Microsoft Office Tutorials and References
In Depth Information
Using the Format Cells Dialog Box
Even if you’re a really, really good typist and prefer to enter each value exactly
as you want it to appear in the worksheet, you still have to resort to using
number formats to make the values that are calculated by formulas match the
others you enter. This is because Excel applies a General number format
(which the Format Cells dialog box defines: “General format cells have no
specific number format.”) to all the values it calculates, as well as any you enter
that don’t exactly follow one of the other Excel number formats. The biggest
problem with the General format is that it has the nasty habit of dropping all
leading and trailing zeros from the entries. This makes it very hard to line up
numbers in a column on their decimal points.
You can view this sad state of affairs in Figure 3-8, which is a sample
worksheet with the first-quarter 2013 sales figures for Mother Goose Enterprises
before any of the values have been formatted. Notice how the decimal in
the numbers in the monthly sales figures columns zig and zag because
they aren’t aligned on the decimal place.

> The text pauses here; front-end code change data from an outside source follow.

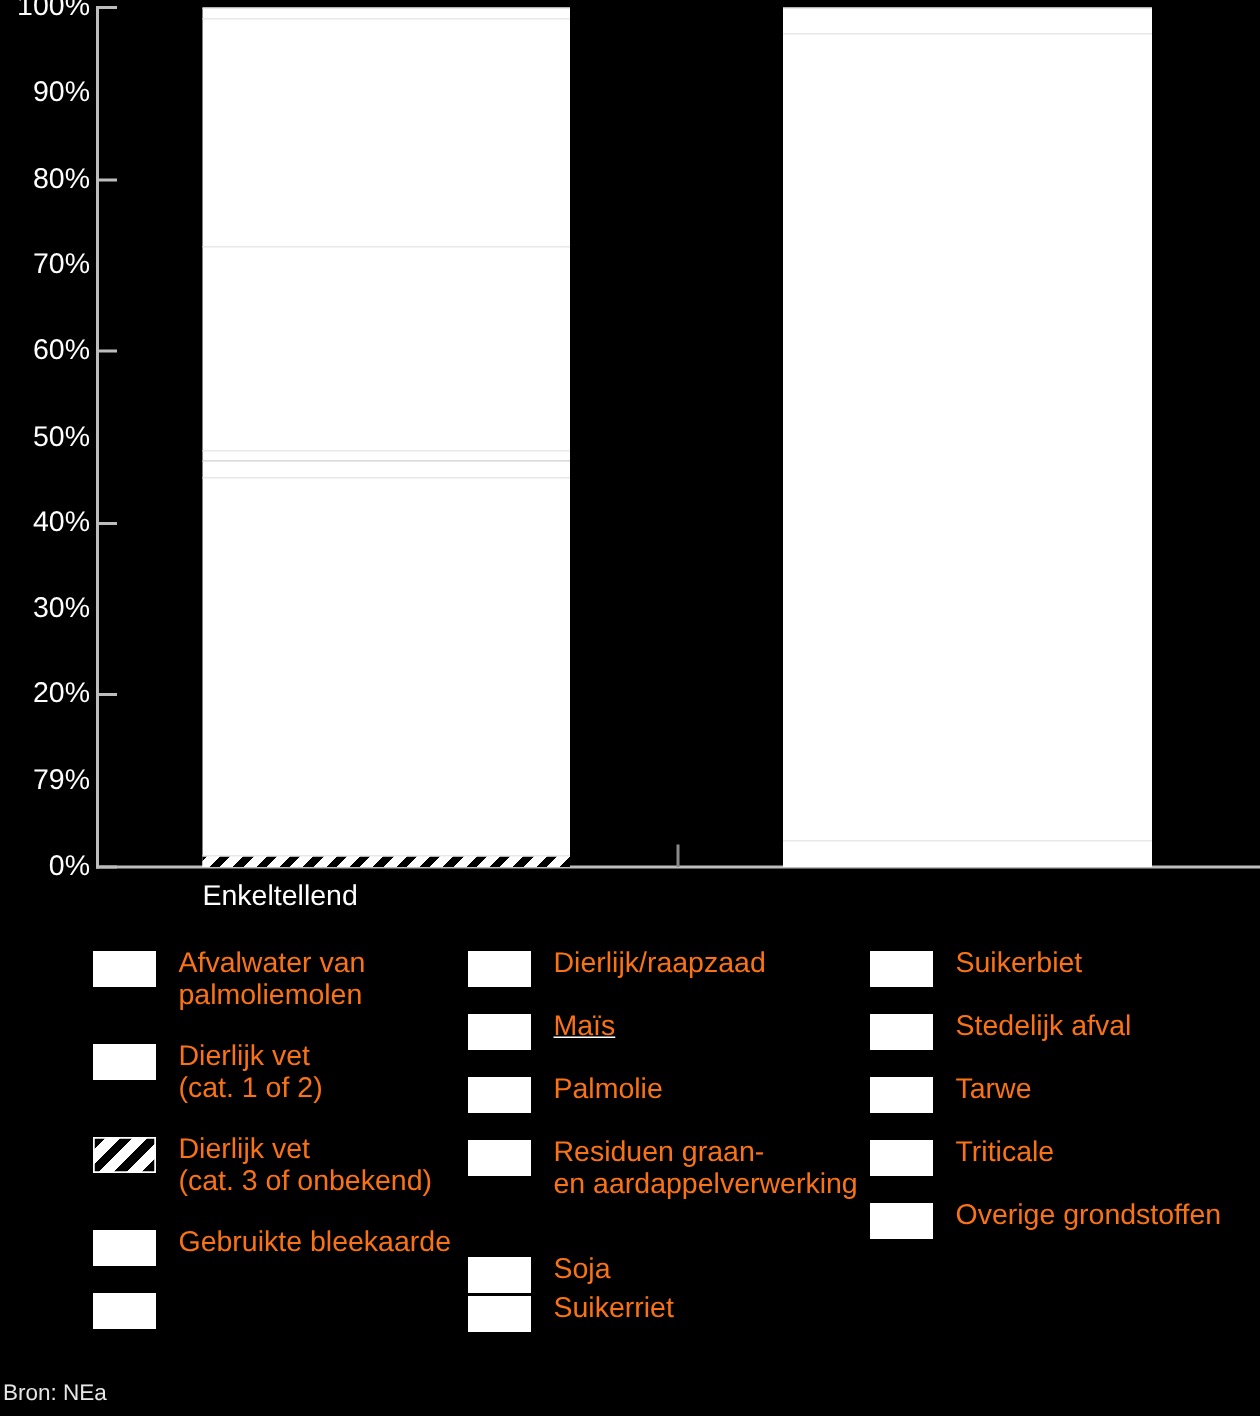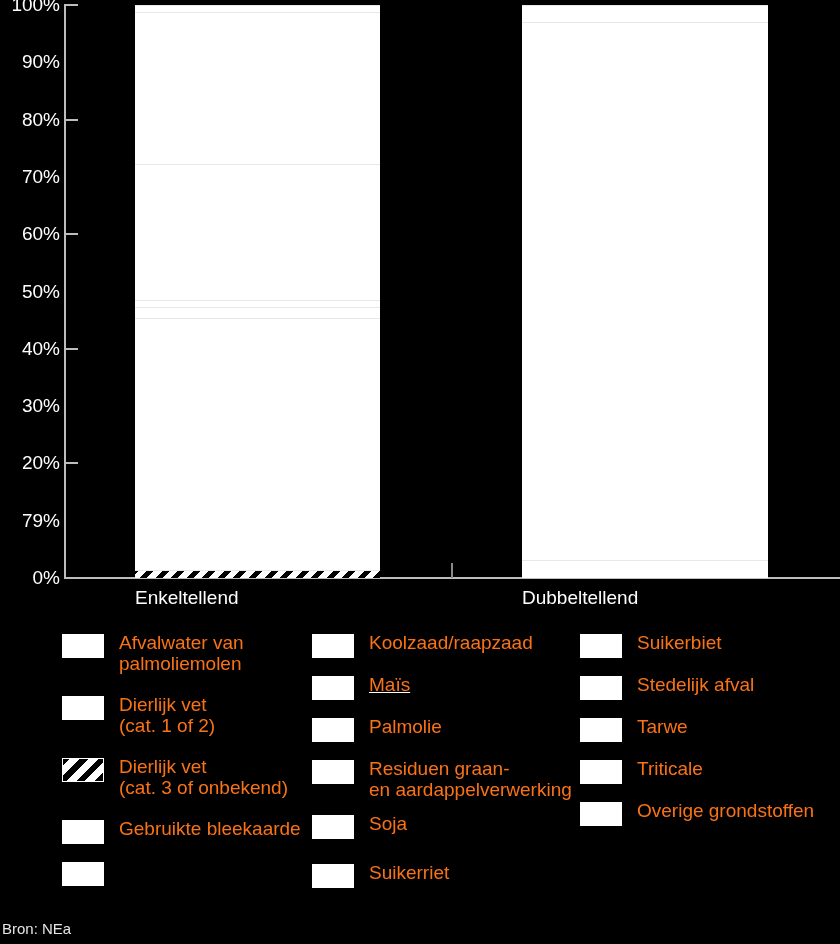"Dubbeltellend" div.x-cat-label { html: <div>Dubbeltellend</div> -> none }
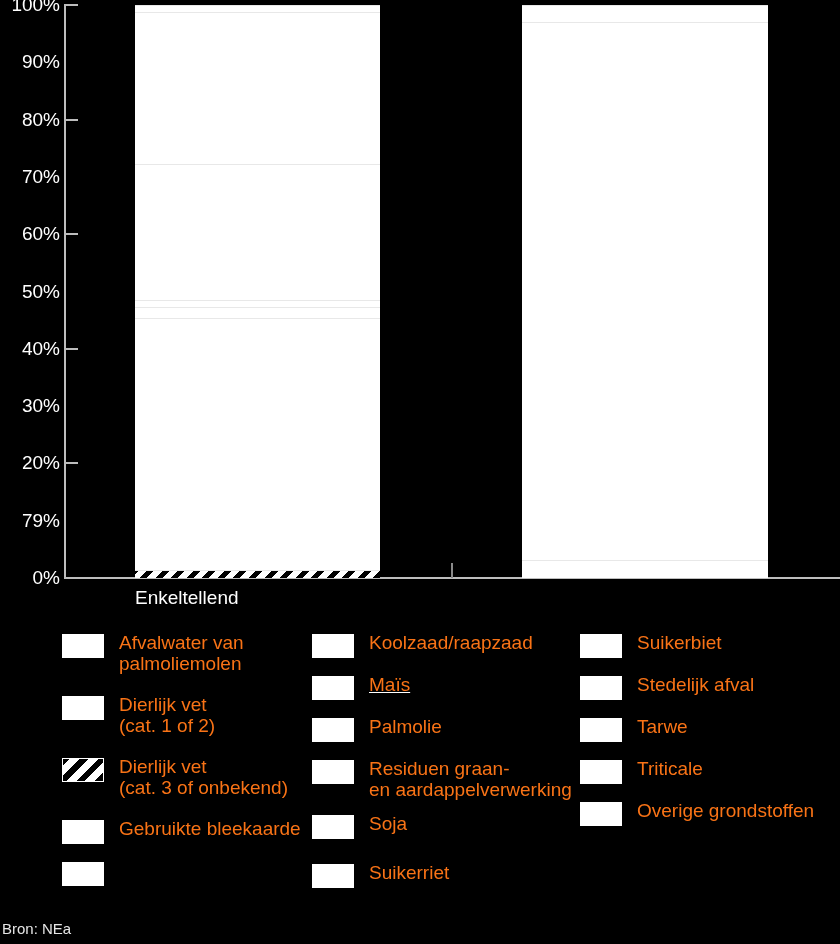"Koolzaad/raapzaad" span.legend-label { text: Koolzaad/raapzaad -> Dierlijk/raapzaad }
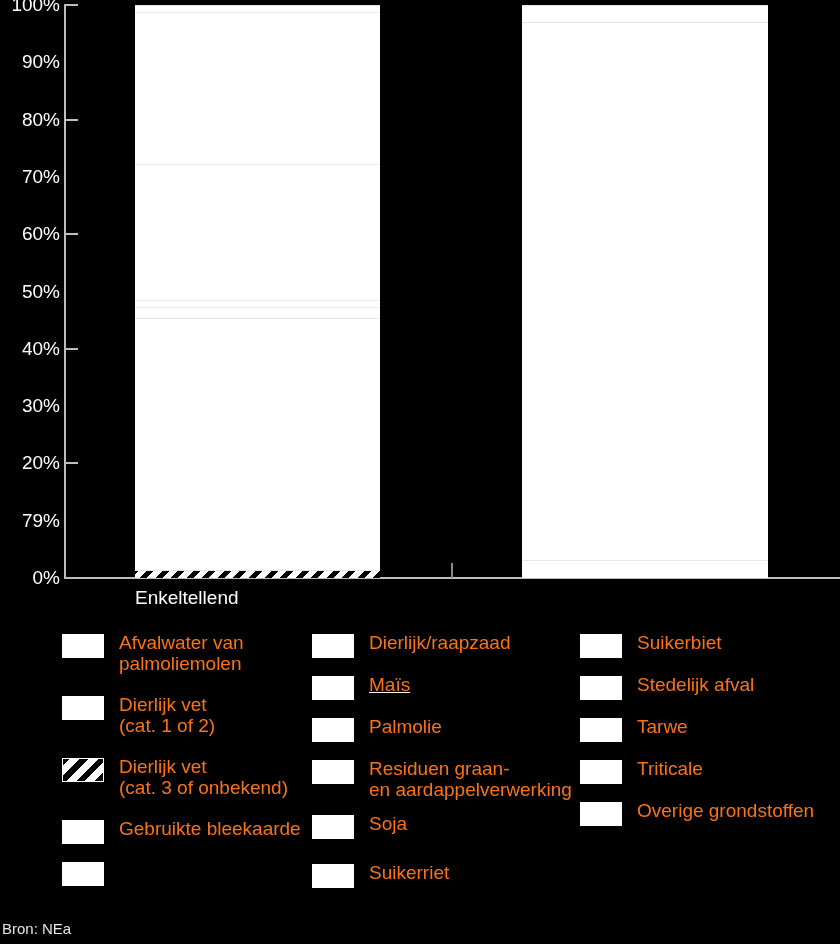"Soja" div.legend-item { top: 181px -> 204px }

This is the fault of Excel’s General
number format; the only cure is to format the values with a uniform number
format.
Figure 3-8:
Numbers
with
decimals don’t
align when
you choose
General
formatting.
Accounting for the dollars and cents in your cells
Given the financial nature of most worksheets, you probably use the
Accounting number format more than any other. Applying this format is
easy because you can assign it to the cell selection simply by clicking the
Accounting Number Format button on the Home tab.